The financial markets’ need for infinite quarterly growth is why this happens. Companies have to position new products as revolutionary and world-changing in order to get customers to abandon their perfectly-acceptable and not-really-that-much-different older products so that the profits can keep going up.

We have to change the way financial markets think before this will ever get better.

Elfin (profile) says:

I barely get good 5G in Redmond (I don’t live near Microsoft, a fact for which both of us are thankful). Around MS Campus the towers are saturated and there’s the construction of the new Transit Center so I assume they’ll build out new towers or micro-cells in the new buildings themselves … not like they aren’t laying back-haul bandwidth right now anyway.

Downtown Redmond doesn’t have enough towers, and those are saturated.

Where I used to live at the South tip of town, they took a tower out for the Light Rail construction, and my old neighbor and friend (Azure Microsoftie) is complaining about congestion ~17:00 to 20:00h, which tracks. (Again, I’m certain deals for a new tower are in motion.)

But Redmond always amuses me at how backward and Surburban it is here (it’s currently marketing itself as “Urban” trying to get the Hip kids to move from Seattle … City Hall uses Microsoft’s Marketing tactics because most of Council are retired Microsofties).

But I digress.
* 4G-LTE is actually what 4G should have been.
* 5G is 4G-LTE (incremental upgrade).
* 6G isn’t a standard so screw it in the kidneys with a brick.

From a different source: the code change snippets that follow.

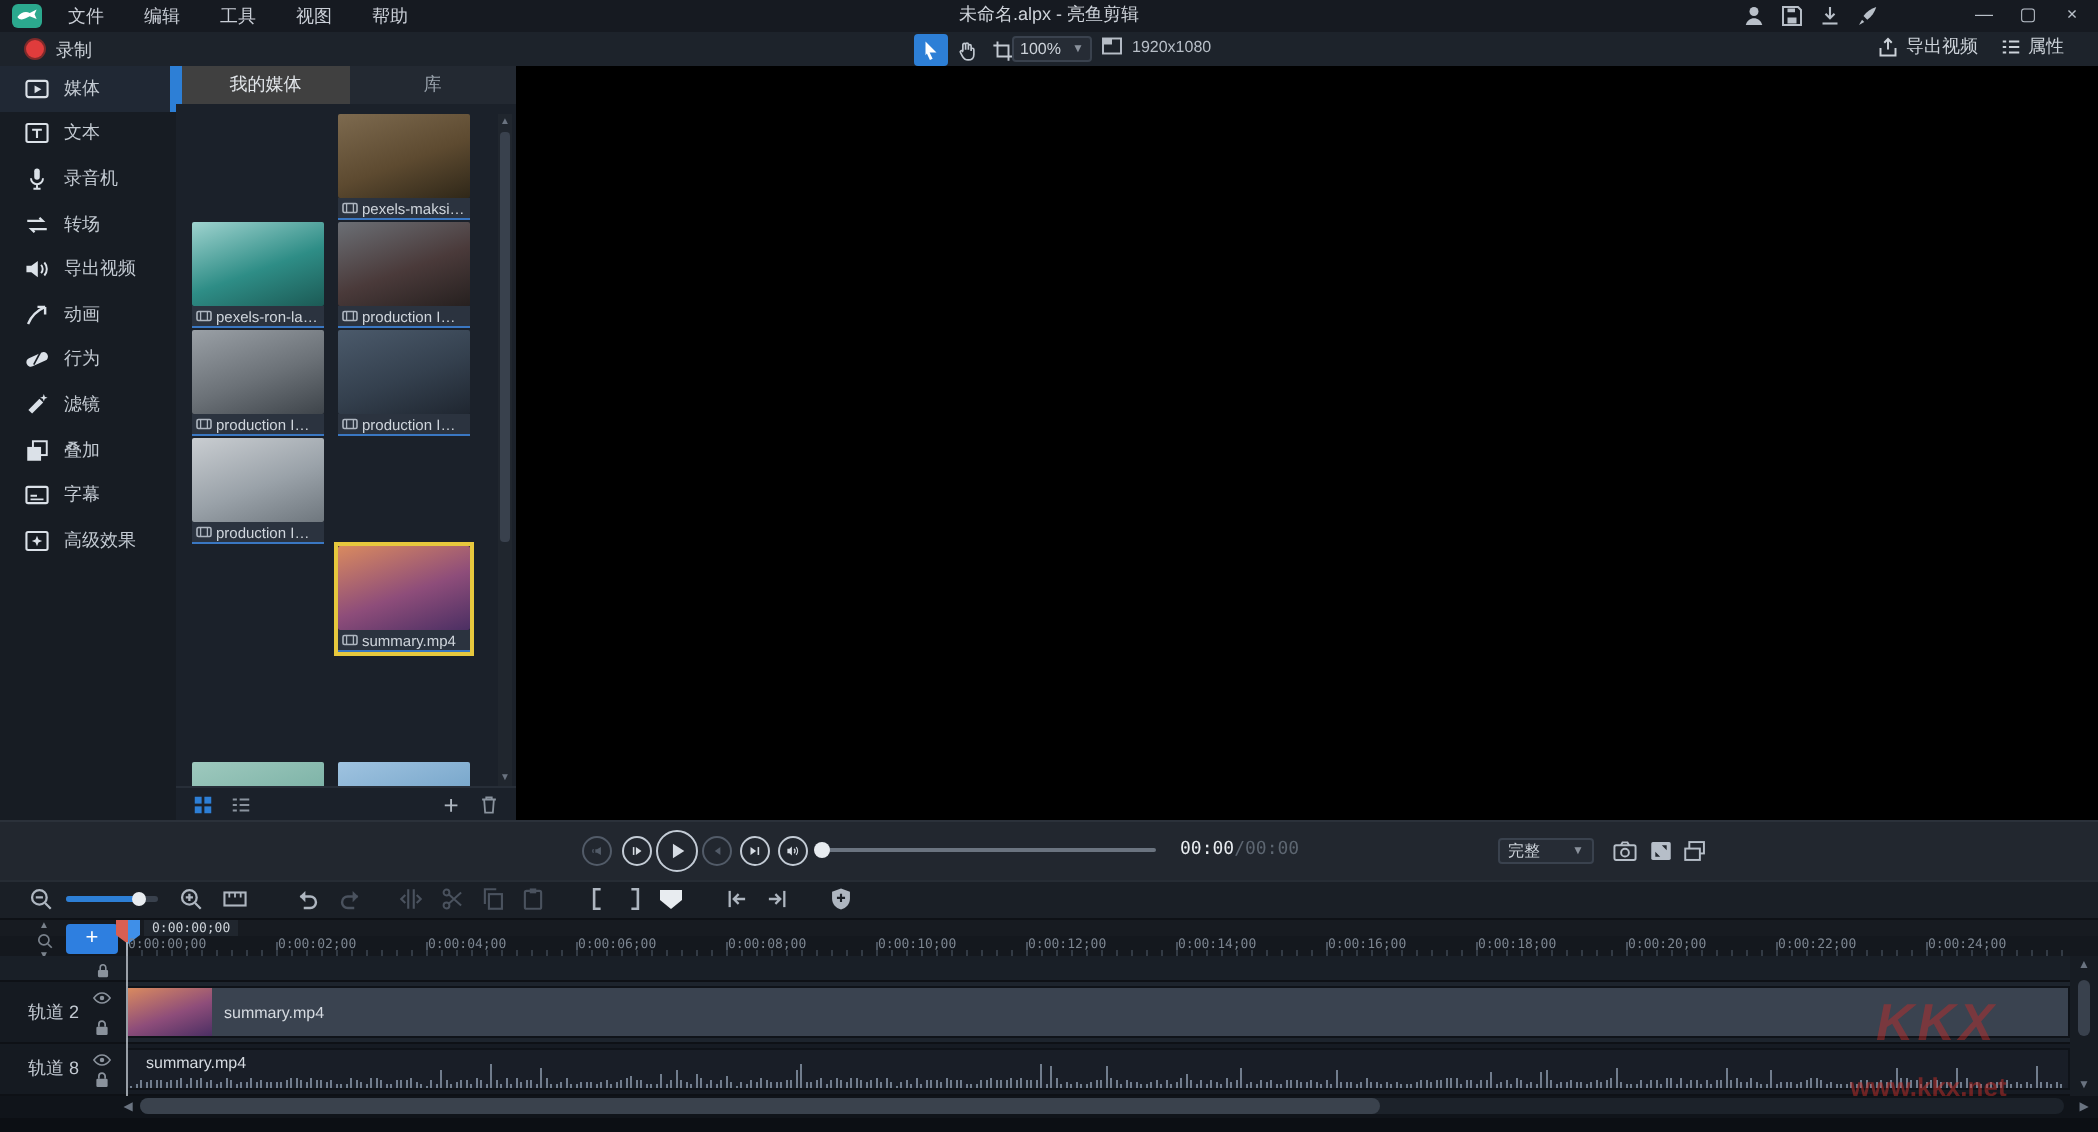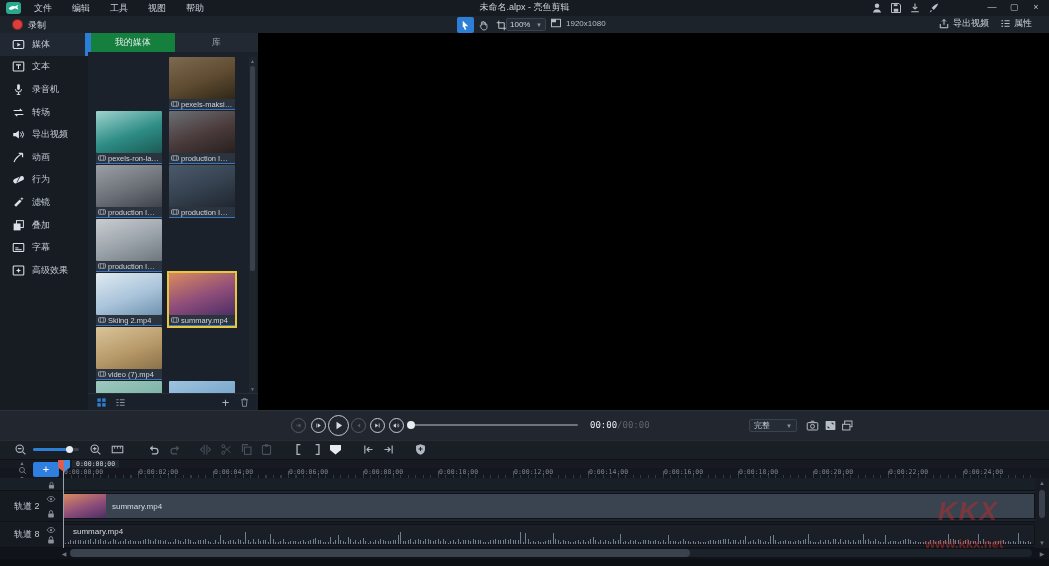--- a/index.html
+++ b/index.html
@@ -44,7 +44,7 @@
   #media-panel { left:88px; top:33px; width:170px; height:377px; background:#1b212a; }
   #media-tabs { position:absolute; left:0; top:0; width:170px; height:19px; background:#232932; display:flex; border-left:3px solid #2d7fd6; }
   .media-tab { flex:1; text-align:center; font-size:9px; line-height:19px; color:#9aa3ad; }
-  .media-tab.active { background:#15803d; color:#e2e6ea; }
+  .media-tab.active { background:#404040; color:#e2e6ea; }
   #media-grid { position:absolute; left:8px; top:24px; width:146px; height:336px; overflow:hidden; }
   .m-item { position:absolute; width:66px; }
   .m-thumb { width:66px; height:42px; border-radius:1px; }

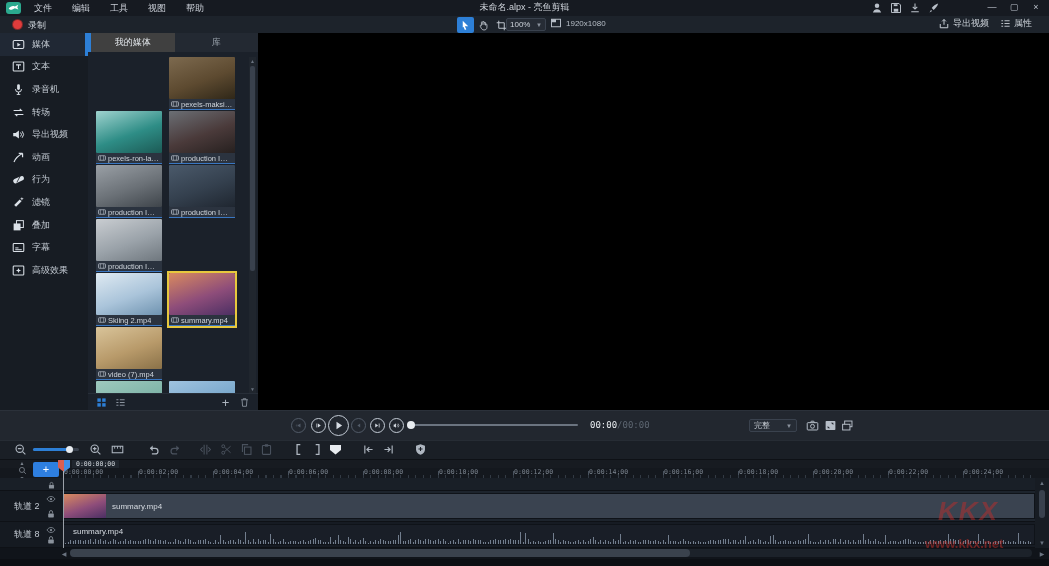--- a/index.html
+++ b/index.html
@@ -398,16 +398,6 @@
               <path d="M4.6 3.5v9M11.4 3.5v9" stroke="currentColor" stroke-width="1.3"></path>
             </svg>
             <span>production ID_...</span>
-          </div>
-        </div>
-        <div class="m-item" style="left: 0px; top: 216px;">
-          <div class="m-thumb" style="background: linear-gradient(160deg, rgb(223, 234, 242) 0%, rgb(170, 196, 218) 55%, rgb(111, 147, 176) 100%);"></div>
-          <div class="m-label">
-            <svg class="film-ic" width="8" height="8" viewBox="0 0 16 16">
-              <rect x="1" y="3.5" width="14" height="9" rx="1.5" fill="none" stroke="currentColor" stroke-width="1.6"></rect>
-              <path d="M4.6 3.5v9M11.4 3.5v9" stroke="currentColor" stroke-width="1.3"></path>
-            </svg>
-            <span>Skiing 2.mp4</span>
           </div>
         </div>
         <div class="m-item selected" style="left: 73px; top: 216px;">

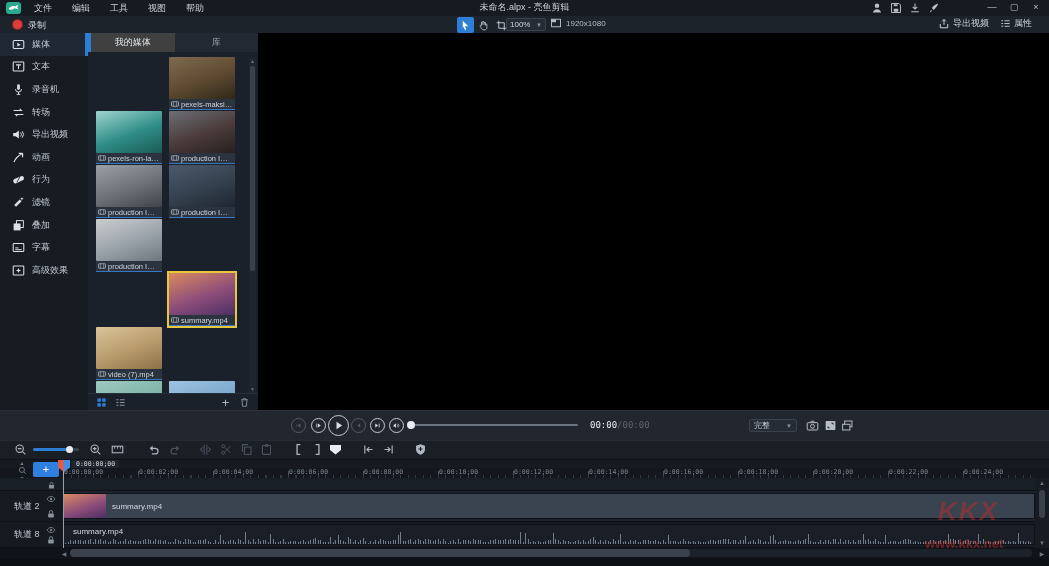--- a/index.html
+++ b/index.html
@@ -408,16 +408,6 @@
               <path d="M4.6 3.5v9M11.4 3.5v9" stroke="currentColor" stroke-width="1.3"></path>
             </svg>
             <span>summary.mp4</span>
-          </div>
-        </div>
-        <div class="m-item" style="left: 0px; top: 270px;">
-          <div class="m-thumb" style="background: linear-gradient(160deg, rgb(217, 196, 154) 0%, rgb(184, 154, 106) 55%, rgb(138, 113, 72) 100%);"></div>
-          <div class="m-label">
-            <svg class="film-ic" width="8" height="8" viewBox="0 0 16 16">
-              <rect x="1" y="3.5" width="14" height="9" rx="1.5" fill="none" stroke="currentColor" stroke-width="1.6"></rect>
-              <path d="M4.6 3.5v9M11.4 3.5v9" stroke="currentColor" stroke-width="1.3"></path>
-            </svg>
-            <span>video (7).mp4</span>
           </div>
         </div>
         <div class="m-item" style="left: 0px; top: 324px;">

But wait, my fellow bandwidth whores …

I saw this on the side of a Bus the other day and I literally had to stop and Face Palm. I ignored it for my sanity, but now I had to look it up and yeah…

https://www.xfinity.com/10g

So like Windows, MacOS, and MySQL/MariaDB we’re just going to jump to #10.

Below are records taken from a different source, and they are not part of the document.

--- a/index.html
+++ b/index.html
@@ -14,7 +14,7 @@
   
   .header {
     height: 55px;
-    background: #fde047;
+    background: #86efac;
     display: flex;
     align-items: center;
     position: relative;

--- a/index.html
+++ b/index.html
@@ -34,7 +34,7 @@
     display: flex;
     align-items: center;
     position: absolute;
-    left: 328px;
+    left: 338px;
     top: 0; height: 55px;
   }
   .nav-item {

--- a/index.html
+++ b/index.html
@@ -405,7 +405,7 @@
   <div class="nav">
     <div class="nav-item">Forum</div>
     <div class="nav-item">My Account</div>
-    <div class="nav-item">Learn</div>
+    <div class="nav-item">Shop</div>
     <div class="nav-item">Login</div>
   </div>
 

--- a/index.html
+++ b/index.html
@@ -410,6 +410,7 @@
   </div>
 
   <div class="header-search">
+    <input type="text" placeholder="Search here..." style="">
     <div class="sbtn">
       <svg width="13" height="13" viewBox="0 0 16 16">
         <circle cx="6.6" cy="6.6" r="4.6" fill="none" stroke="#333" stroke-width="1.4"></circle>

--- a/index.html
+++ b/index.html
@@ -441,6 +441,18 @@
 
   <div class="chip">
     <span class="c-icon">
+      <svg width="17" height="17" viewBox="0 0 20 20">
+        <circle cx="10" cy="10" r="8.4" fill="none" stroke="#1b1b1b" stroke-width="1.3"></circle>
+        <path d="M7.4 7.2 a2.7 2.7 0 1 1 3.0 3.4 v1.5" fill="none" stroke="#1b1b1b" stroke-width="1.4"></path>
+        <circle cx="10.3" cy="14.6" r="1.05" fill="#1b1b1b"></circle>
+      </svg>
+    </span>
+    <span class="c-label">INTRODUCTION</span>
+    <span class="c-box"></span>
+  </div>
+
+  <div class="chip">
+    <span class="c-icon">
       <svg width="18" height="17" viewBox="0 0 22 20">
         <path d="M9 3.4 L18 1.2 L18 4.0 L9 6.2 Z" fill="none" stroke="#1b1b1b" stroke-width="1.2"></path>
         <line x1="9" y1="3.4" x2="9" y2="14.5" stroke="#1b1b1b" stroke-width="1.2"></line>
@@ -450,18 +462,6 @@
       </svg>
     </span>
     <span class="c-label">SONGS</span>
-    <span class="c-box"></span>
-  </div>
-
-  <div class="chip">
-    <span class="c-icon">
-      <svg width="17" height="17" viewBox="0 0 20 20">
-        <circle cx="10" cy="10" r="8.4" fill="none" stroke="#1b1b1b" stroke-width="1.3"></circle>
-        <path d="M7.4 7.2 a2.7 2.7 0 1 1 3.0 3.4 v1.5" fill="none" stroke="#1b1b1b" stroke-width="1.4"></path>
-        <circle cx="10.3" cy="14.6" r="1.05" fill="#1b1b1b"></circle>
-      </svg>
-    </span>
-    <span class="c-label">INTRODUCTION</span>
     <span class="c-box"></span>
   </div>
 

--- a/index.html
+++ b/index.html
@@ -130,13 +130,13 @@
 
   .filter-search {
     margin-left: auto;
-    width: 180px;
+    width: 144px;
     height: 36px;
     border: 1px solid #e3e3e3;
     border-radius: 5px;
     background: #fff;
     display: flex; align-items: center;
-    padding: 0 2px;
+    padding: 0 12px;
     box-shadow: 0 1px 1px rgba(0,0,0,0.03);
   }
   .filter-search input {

“Because Ten Sounds Important!” – George Carlin

allengarvin (profile) says:

The packet core is an improvement!

The 5G packet core in its pure form is a big improvement: diameter is all but gone! It’s all HTTP, and that means a lot of mature, fast, transparent, non-proprietary libraries. It also is vastly more flexible for specialized use cases. In reality, we’re not done with diameter yet in most providers’ environments, but it’s a good start.

I don’t have an opinion on the RAN: that’s something I never deal with directly.